---- RECORDS PROVIDED

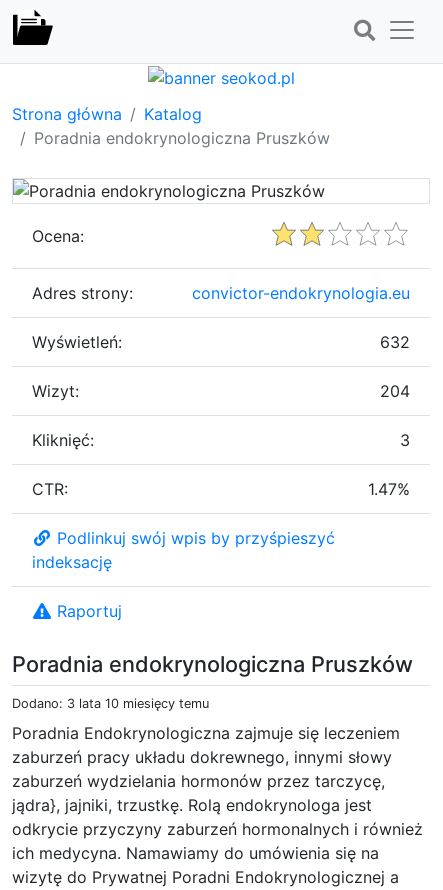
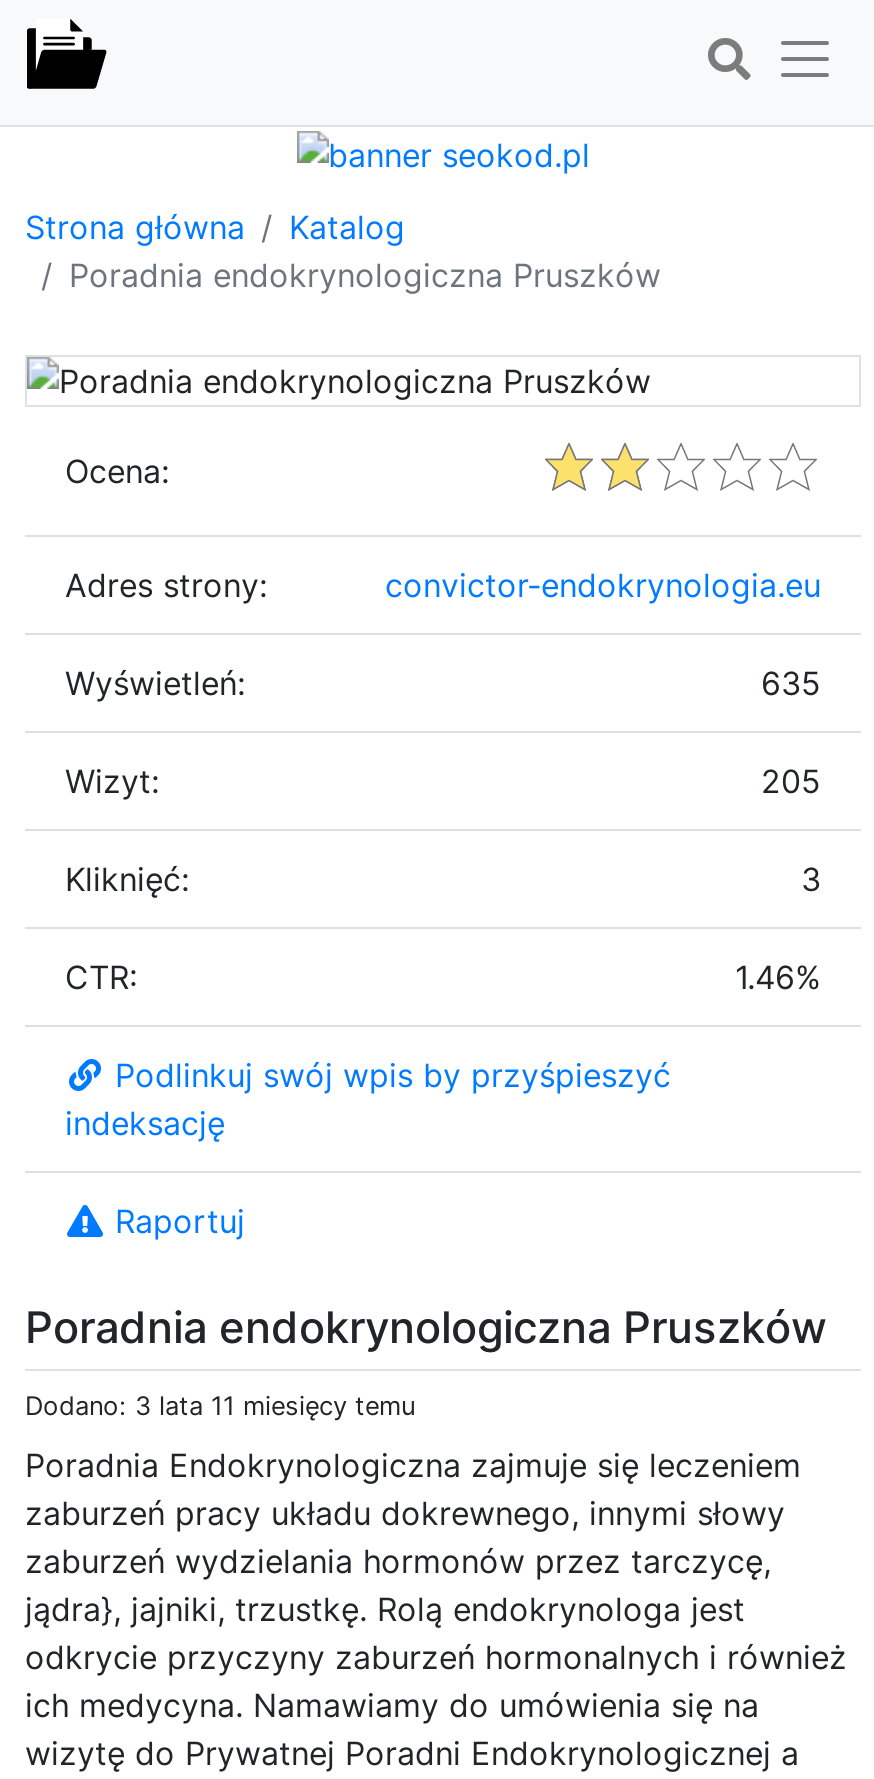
- 632
+ 635

- 204
+ 205

- 1.47%
+ 1.46%

- Dodano: 3 lata 10 miesięcy temu
+ Dodano: 3 lata 11 miesięcy temu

--------

◆ TASK TO CARRY OUT ◆
Copy out every line of the listing that includes the string "temu".

◆ SOLUTION TO THIS PROBLEM ◆
- Dodano: 3 lata 10 miesięcy temu
+ Dodano: 3 lata 11 miesięcy temu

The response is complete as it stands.